Arthur Santos da Silva

O Ministro Dias Tofolli, do Supremo Tribunal Federal (STF), arquivou um inquérito contra o deputado federal Nilson Leitão (PSDB), acusado de fraudar licitação e gerar um rombo de aproximadamente R$ 800 mil. A decisão foi estabelecida levando em conta a prescrição do processo.

Chico Ferreira

A investigação era baseada numa notícia crime feita por José Haroldo Coelho Santiago. Documentos apontaram uma série de irregularidades em procedimentos licitatórios deflagrados no município de Sinop (500 Km ao norte), no ano de 2001, época em que o parlamentar exerceu o cargo de Prefeito municipal

O Inquérito investigava especificamente irregularidades na contratação da pessoa jurídica Viação Sinopense Ltda., vencedora da Tomada de Preços n° 02/2001, cujo objeto era a locação, por quilômetro rodado, de ônibus para transporte de alunos da rede pública.

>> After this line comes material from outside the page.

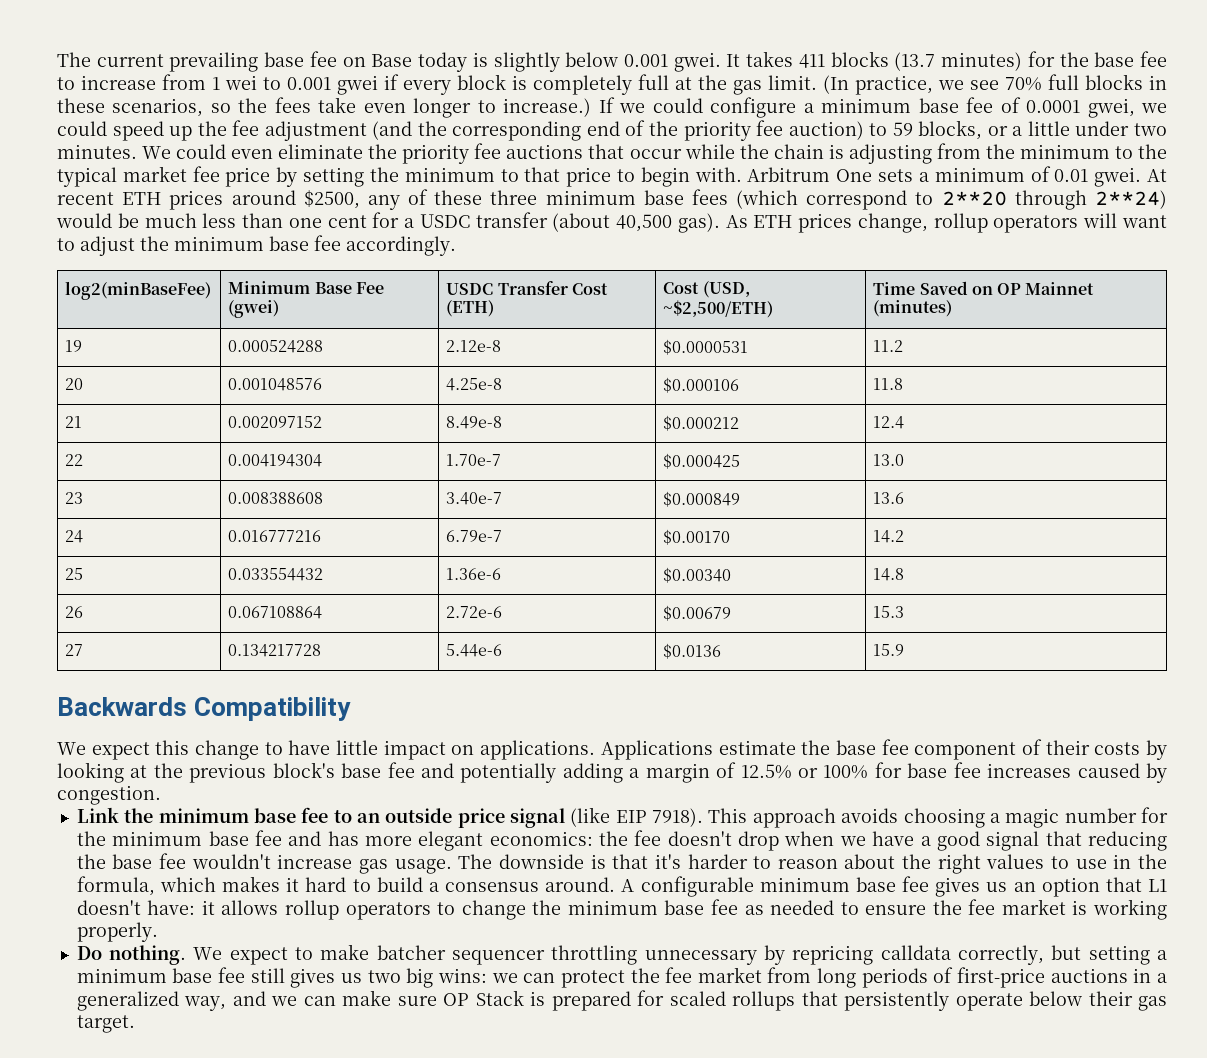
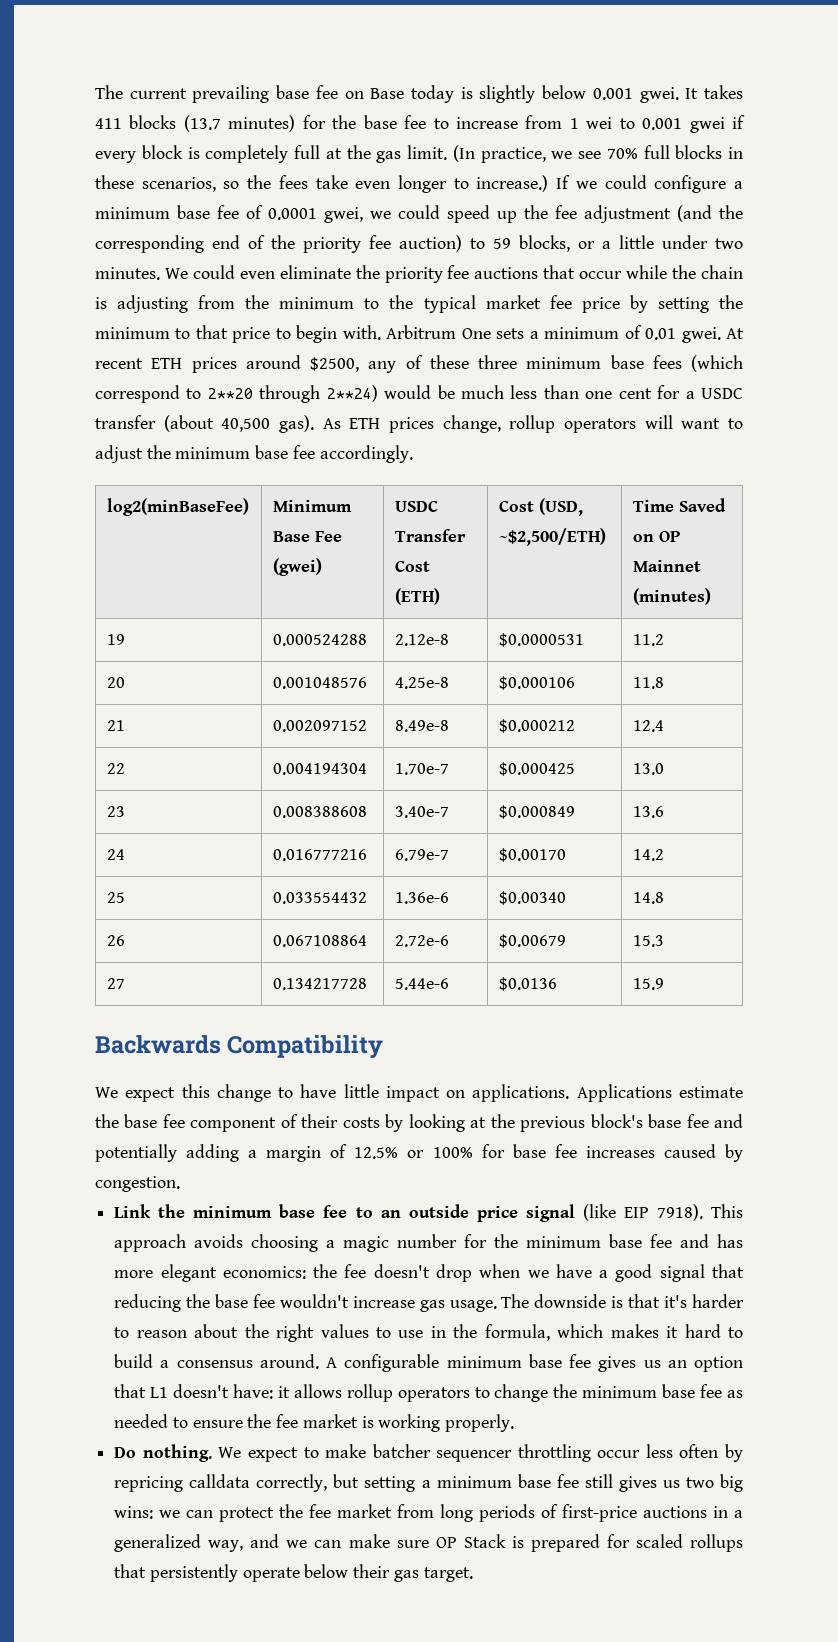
- We expect to make batcher sequencer throttling unnecessary by repricing calldata correctly, but setting a minimum base fee still gives us two big wins: we can protect the fee market from long periods of first-price auctions in a generalized way, and we can make sure OP Stack is prepared for scaled rollups that persistently operate below their gas target.
+ We expect to make batcher sequencer throttling occur less often by repricing calldata correctly, but setting a minimum base fee still gives us two big wins: we can protect the fee market from long periods of first-price auctions in a generalized way, and we can make sure OP Stack is prepared for scaled rollups that persistently operate below their gas target.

O ministério Público Federal (MPF) contatou que não existia planilha de especificação de número de ônibus para atender ao transporte escolar, assim como das rotas a serem atendidas e, ainda, do número de alunos do ensino fundamental a serem transportados.

Também não foi divulgada informação do número exato de alunos do ensino fundamental a serem atendidos, assim como do número de ônibus locados no exercício junto à Secretaria de Educação da Prefeitura.

Tais nebulosidades impossibilitavam a correlação entre o preço fixado mensalmente e a quilometragem realmente efetuada.

O contrato firmado em 21 de março de 2001, com prazo fixado até 31 de dezembro 2001, previa o pagamento de R$ 536.400,00. Porém, segundo levantamento, R$ 813.635,28 foram pagos.

Durante instrução do processo, Leitão se manifestou pedindo que fosse considerada a prescrição, visto que os supostos desvios teriam ocorrido a mais de 16 anos. Tofolli concordou com o pedido e declarou extinto o caso.

“Pelo exposto, requeiro o reconhecimento da incidência da prescrição punitiva estatal e a declaração da extinção da punibilidade de Nilson Aparecido Leitão, em relação aos delitos apurados neste Inquérito, com o consequente arquivamentos dos presentes autos”, afirmou o ministro em sua decisão do dia 13 de março.